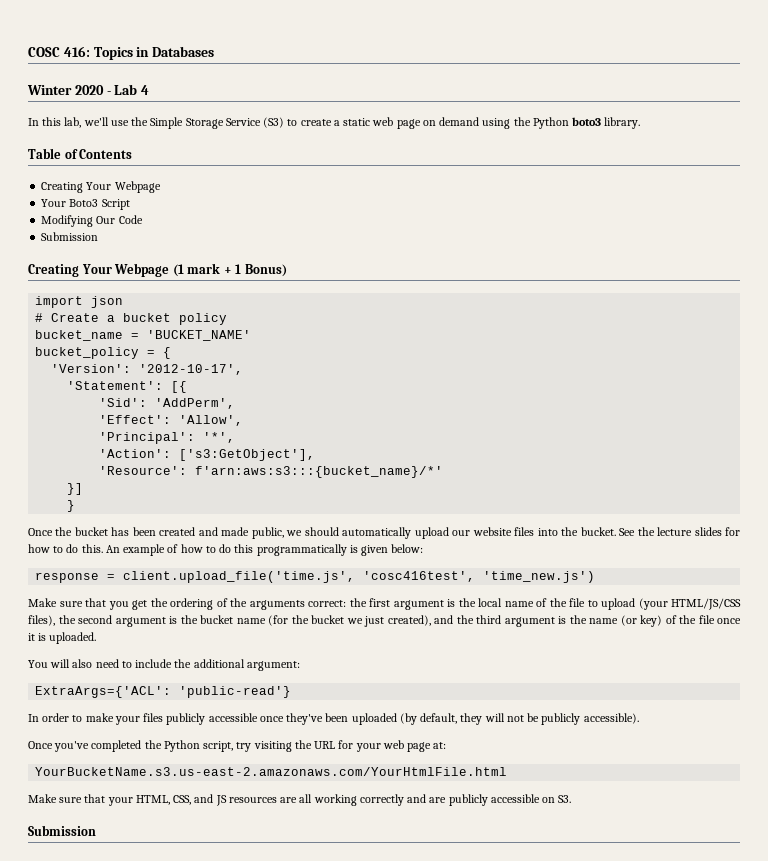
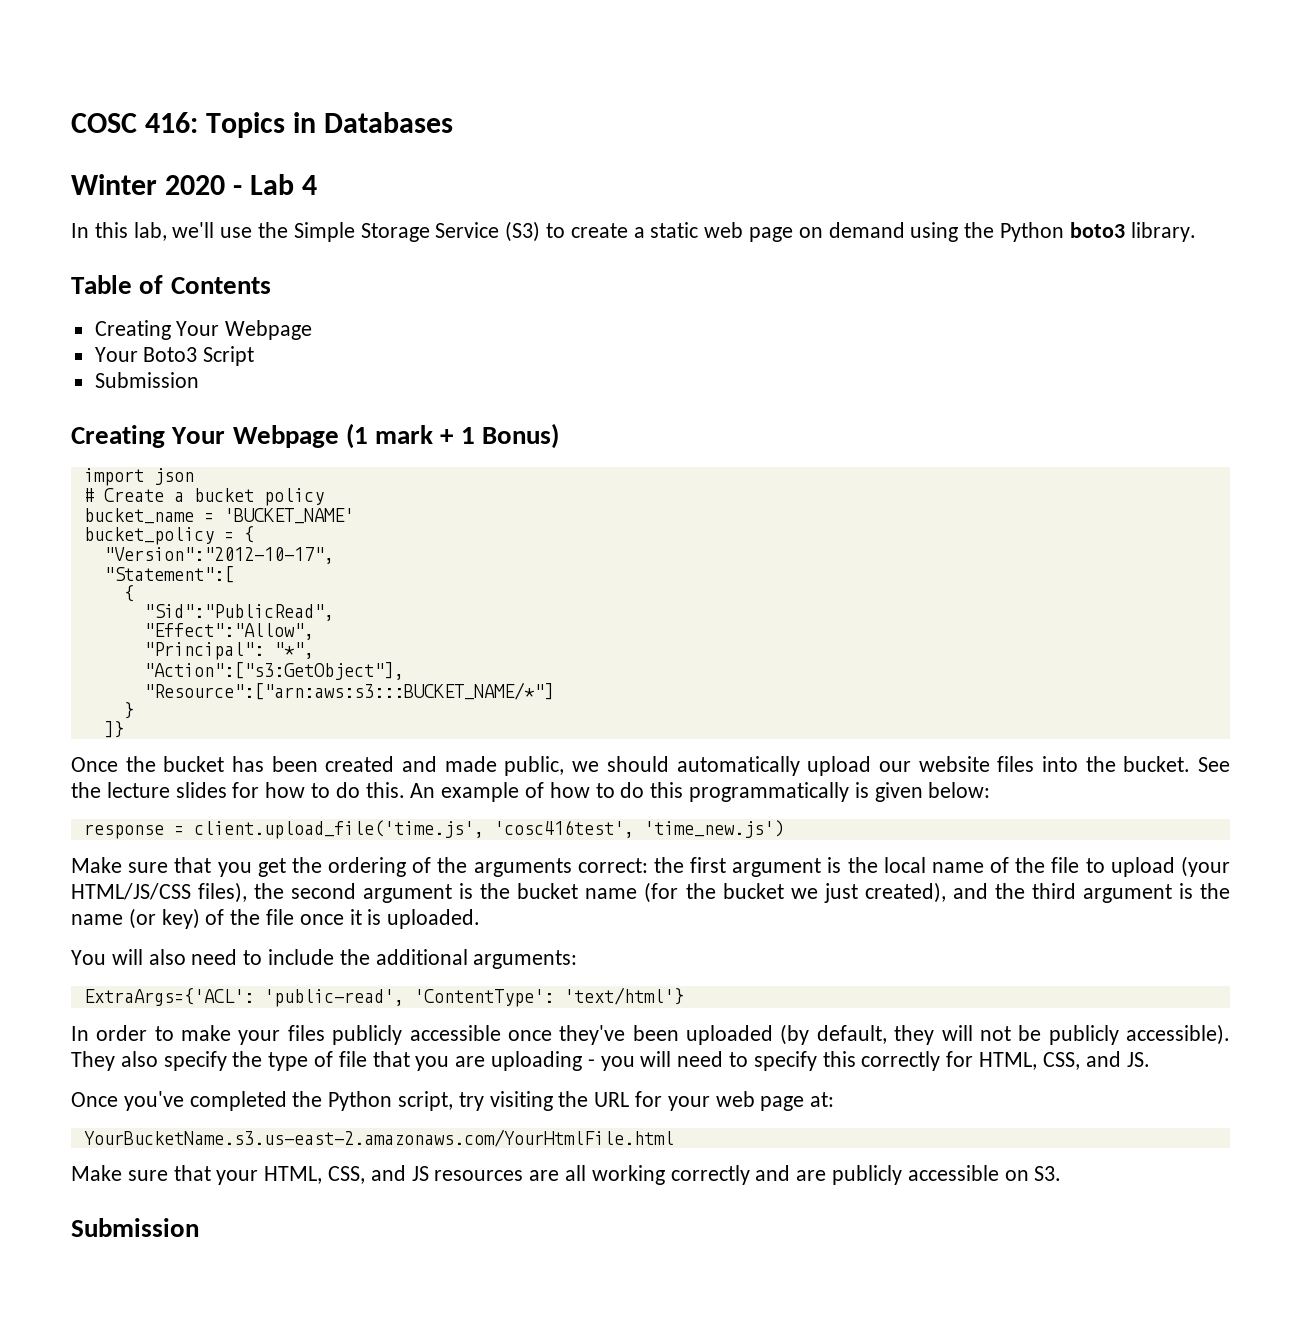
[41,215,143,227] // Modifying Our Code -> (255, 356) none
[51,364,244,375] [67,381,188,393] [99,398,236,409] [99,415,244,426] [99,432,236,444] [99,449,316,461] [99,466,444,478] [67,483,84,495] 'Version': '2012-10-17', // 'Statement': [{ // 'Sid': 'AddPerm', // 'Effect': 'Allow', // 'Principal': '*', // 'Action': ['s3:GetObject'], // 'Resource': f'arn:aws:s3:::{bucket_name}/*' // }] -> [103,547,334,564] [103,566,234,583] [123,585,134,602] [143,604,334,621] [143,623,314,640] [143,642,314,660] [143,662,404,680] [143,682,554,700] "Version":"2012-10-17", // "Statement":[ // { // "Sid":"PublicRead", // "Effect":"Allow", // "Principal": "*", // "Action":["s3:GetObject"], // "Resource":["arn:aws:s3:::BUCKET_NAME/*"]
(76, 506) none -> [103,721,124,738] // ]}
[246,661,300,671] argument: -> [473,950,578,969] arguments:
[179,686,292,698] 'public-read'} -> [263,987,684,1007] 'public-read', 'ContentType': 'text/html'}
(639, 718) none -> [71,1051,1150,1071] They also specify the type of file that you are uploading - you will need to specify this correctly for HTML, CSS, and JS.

——

* _WHAT YOU WILL DO_
Pictures aside, reproduce all of the material above without alteration.

* _TASK RESULT_
[41,215,143,227] // Modifying Our Code -> (255, 356) none
[51,364,244,375] [67,381,188,393] [99,398,236,409] [99,415,244,426] [99,432,236,444] [99,449,316,461] [99,466,444,478] [67,483,84,495] 'Version': '2012-10-17', // 'Statement': [{ // 'Sid': 'AddPerm', // 'Effect': 'Allow', // 'Principal': '*', // 'Action': ['s3:GetObject'], // 'Resource': f'arn:aws:s3:::{bucket_name}/*' // }] -> [103,547,334,564] [103,566,234,583] [123,585,134,602] [143,604,334,621] [143,623,314,640] [143,642,314,660] [143,662,404,680] [143,682,554,700] "Version":"2012-10-17", // "Statement":[ // { // "Sid":"PublicRead", // "Effect":"Allow", // "Principal": "*", // "Action":["s3:GetObject"], // "Resource":["arn:aws:s3:::BUCKET_NAME/*"]
(76, 506) none -> [103,721,124,738] // ]}
[246,661,300,671] argument: -> [473,950,578,969] arguments:
[179,686,292,698] 'public-read'} -> [263,987,684,1007] 'public-read', 'ContentType': 'text/html'}
(639, 718) none -> [71,1051,1150,1071] They also specify the type of file that you are uploading - you will need to specify this correctly for HTML, CSS, and JS.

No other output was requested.